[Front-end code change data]
*** Begin section ***

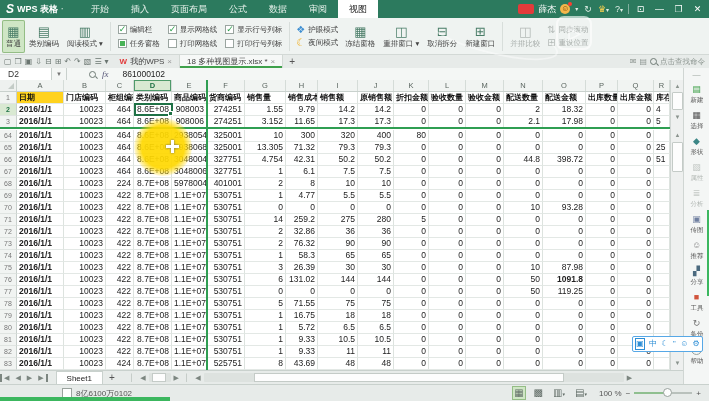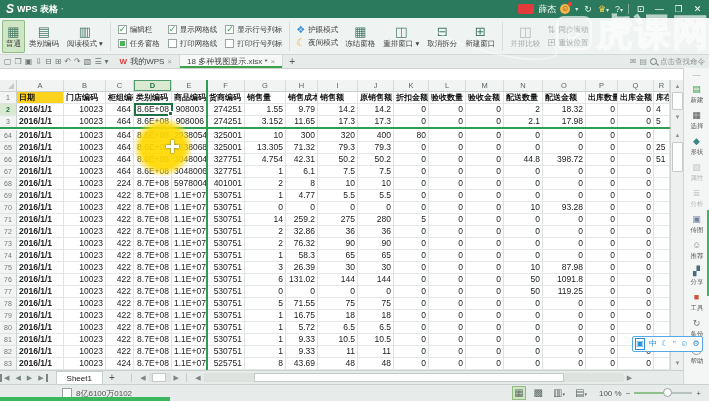--- a/index.html
+++ b/index.html
@@ -127,20 +127,29 @@
 <body>
 
 <div id="app">
 
   <div class="titlebar">
     <div class="wps-logo">
       <span class="wps-s">S</span>
       <span>WPS 表格</span>
       <span style="opacity:.6">·</span>
     </div>
+    <div class="menu-tabs" id="menu-tabs">
+        <div class="mtab">开始</div>
+        <div class="mtab">插入</div>
+        <div class="mtab">页面布局</div>
+        <div class="mtab">公式</div>
+        <div class="mtab">数据</div>
+        <div class="mtab">审阅</div>
+        <div class="mtab active">视图</div>
+      </div>
     <div class="tb-right">
       <span class="promo-badge"></span>
       <span>薛杰</span>
       <span class="avatar">☺</span>
       <span class="tb-ic" style="font-size:6px">▾</span>
       <span class="tb-ic">↻</span>
       <span class="tb-ic" style="color:#ffd34d">♛<span style="font-size:6px;color:#dfeee6">▾</span></span>
       <span class="tb-ic">?<span style="font-size:6px">▾</span></span>
       <span class="tb-sep"></span>
       <span class="win-ic">⊡</span>
@@ -267,20 +276,27 @@
       </div>
     <span class="newtab">+</span>
     <div class="findcmd">
       <span class="mini-ic">✉</span>
       <span class="mini-ic">▤</span>
       <span class="mag sm"></span>
       <span>点击查找命令</span>
     </div>
   </div>
 
+  <div class="fbar">
+    <div class="namebox">D2</div>
+    <div class="nb-caret">▼</div>
+    <span class="mag sm" style="margin-left:22px"></span>
+    <span class="fx">fx</span>
+    <span class="fval">861000102</span>
+  </div>
 
   <div class="grid" id="grid">
     <div class="vfreeze"></div>
     <div class="hfreeze"></div>
     <div class="selcell">
         <i></i>
       </div>
   <div class="colhdr">
         <div class="corner"></div>
         <div class="ch" style="width: 47px; flex: 0 0 47px;">A</div>
@@ -627,21 +643,21 @@
         <div class="gc" style="width: 35px; flex: 0 0 35px;">1.1E+07</div>
         <div class="gc" style="width: 38px; flex: 0 0 38px;">530751</div>
         <div class="gc" style="width: 41px; flex: 0 0 41px;">6</div>
         <div class="gc" style="width: 32px; flex: 0 0 32px;">131.02</div>
         <div class="gc" style="width: 40px; flex: 0 0 40px;">144</div>
         <div class="gc" style="width: 36px; flex: 0 0 36px;">144</div>
         <div class="gc" style="width: 35px; flex: 0 0 35px;">0</div>
         <div class="gc" style="width: 37px; flex: 0 0 37px;">0</div>
         <div class="gc" style="width: 38px; flex: 0 0 38px;">0</div>
         <div class="gc" style="width: 39px; flex: 0 0 39px;">50</div>
-        <div class="gc" style="width: 43px; flex: 0 0 43px;">1091.8</div>
+        <div class="gc" style="width: 43px; flex: 0 0 43px; font-weight: bold;">1091.8</div>
         <div class="gc" style="width: 32px; flex: 0 0 32px;">0</div>
         <div class="gc" style="width: 36px; flex: 0 0 36px;">0</div>
         <div class="gc" style="width: 16px; flex: 0 0 16px; text-align: left;"></div>
       </div>
       <div class="gr">
         <div class="rn">77</div>
         <div class="gc date" style="width: 47px; flex: 0 0 47px;">2016/1/1</div>
         <div class="gc" style="width: 42px; flex: 0 0 42px;">10023</div>
         <div class="gc" style="width: 28px; flex: 0 0 28px;">422</div>
         <div class="gc" style="width: 38px; flex: 0 0 38px;">8.7E+08</div>
@@ -886,21 +902,20 @@
         </div>
       <span>+</span>
     </div>
   </div>
 
   <div class="watermark">
     <div class="wm-swoosh"></div>
     <div class="wm-logo">
         <span>▶</span>
       </div>
-    <div class="wm-text">虎课网</div>
   </div>
   <div class="ycircle"></div>
   <div class="cursor-plus"></div>
   <div class="player">
     <span class="pl-ic boxed">▣</span>
     <span class="pl-ic">中</span>
     <span class="pl-ic">☾</span>
     <span class="pl-ic">''</span>
     <span class="pl-ic">☺</span>
     <span class="pl-ic">⚙</span>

*** End section ***

_Exercise details_. Out of the records above, pull the lines that include the word "left".

_Result of this task_.
+    <span class="mag sm" style="margin-left:22px"></span>
         <div class="gc" style="width: 16px; flex: 0 0 16px; text-align: left;"></div>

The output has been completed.